• Exercise directions: In the material below, some lines carry "Shaak". Copy each such line.

# # # # #

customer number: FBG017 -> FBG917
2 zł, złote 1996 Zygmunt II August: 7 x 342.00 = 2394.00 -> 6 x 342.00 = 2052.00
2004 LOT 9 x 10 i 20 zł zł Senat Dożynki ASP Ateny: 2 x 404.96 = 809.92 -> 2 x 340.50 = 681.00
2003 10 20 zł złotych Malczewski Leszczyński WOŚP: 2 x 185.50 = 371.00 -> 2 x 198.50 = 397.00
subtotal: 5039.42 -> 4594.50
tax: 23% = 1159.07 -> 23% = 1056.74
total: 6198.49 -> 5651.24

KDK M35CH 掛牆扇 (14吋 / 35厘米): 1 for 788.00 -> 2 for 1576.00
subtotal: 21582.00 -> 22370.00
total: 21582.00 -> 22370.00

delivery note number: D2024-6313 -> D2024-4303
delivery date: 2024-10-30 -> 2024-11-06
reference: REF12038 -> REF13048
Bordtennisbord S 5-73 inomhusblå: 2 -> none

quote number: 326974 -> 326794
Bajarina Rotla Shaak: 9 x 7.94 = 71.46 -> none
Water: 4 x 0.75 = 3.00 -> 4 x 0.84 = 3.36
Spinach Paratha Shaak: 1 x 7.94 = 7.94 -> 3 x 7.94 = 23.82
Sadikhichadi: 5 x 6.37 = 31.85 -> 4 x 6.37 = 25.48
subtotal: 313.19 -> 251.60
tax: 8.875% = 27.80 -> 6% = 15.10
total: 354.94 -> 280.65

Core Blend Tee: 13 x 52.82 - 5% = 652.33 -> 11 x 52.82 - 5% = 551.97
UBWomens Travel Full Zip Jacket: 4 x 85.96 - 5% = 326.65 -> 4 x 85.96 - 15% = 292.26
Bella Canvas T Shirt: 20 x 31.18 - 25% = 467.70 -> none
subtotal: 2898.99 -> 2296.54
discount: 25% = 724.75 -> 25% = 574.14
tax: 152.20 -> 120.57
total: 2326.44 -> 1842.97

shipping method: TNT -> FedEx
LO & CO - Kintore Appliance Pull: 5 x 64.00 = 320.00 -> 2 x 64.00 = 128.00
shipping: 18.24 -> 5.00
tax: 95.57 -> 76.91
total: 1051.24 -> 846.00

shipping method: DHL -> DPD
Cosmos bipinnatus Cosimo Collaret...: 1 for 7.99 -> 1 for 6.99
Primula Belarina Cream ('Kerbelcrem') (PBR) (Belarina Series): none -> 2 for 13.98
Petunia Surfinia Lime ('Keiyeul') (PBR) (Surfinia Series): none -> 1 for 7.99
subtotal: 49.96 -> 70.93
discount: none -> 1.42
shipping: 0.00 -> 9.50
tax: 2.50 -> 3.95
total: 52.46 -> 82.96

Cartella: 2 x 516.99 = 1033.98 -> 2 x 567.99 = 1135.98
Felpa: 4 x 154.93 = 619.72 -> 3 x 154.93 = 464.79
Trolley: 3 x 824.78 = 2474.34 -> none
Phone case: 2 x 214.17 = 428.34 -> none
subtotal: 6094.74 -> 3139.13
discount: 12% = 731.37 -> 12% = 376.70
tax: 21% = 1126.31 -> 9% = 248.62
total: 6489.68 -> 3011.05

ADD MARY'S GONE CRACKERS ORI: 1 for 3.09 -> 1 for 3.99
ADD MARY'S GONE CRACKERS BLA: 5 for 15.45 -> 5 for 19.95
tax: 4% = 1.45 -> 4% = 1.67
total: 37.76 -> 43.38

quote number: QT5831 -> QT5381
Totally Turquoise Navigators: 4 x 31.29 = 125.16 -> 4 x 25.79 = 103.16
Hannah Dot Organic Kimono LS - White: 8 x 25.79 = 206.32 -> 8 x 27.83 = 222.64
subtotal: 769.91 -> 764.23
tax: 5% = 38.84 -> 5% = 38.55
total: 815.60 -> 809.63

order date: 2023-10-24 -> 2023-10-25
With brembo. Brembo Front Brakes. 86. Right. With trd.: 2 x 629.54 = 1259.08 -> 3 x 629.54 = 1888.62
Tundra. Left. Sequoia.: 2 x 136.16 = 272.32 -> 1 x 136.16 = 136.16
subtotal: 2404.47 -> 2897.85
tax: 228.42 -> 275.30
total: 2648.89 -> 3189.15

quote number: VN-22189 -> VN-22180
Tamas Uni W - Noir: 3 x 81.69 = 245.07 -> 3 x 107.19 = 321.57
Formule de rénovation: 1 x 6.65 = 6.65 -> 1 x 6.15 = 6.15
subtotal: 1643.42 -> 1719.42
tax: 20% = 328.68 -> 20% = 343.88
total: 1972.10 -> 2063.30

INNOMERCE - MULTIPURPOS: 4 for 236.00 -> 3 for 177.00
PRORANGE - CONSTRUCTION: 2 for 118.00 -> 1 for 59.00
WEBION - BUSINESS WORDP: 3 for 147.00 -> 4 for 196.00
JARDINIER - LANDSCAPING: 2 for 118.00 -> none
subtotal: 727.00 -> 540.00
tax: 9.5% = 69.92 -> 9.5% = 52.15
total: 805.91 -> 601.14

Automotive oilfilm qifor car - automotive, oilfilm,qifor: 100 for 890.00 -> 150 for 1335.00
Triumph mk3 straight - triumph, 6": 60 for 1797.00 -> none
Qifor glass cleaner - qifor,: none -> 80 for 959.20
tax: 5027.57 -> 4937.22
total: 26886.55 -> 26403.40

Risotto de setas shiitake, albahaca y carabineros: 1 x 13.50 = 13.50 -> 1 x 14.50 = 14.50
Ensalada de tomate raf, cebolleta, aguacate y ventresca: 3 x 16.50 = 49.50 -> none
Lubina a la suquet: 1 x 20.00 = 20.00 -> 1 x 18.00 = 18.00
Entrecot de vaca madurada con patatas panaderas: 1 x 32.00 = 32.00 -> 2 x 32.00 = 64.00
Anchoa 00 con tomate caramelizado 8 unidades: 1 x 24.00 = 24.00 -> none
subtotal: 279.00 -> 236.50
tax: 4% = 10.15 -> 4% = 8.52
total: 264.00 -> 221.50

# # # # #

• Completed task:
Bajarina Rotla Shaak: 9 x 7.94 = 71.46 -> none
Spinach Paratha Shaak: 1 x 7.94 = 7.94 -> 3 x 7.94 = 23.82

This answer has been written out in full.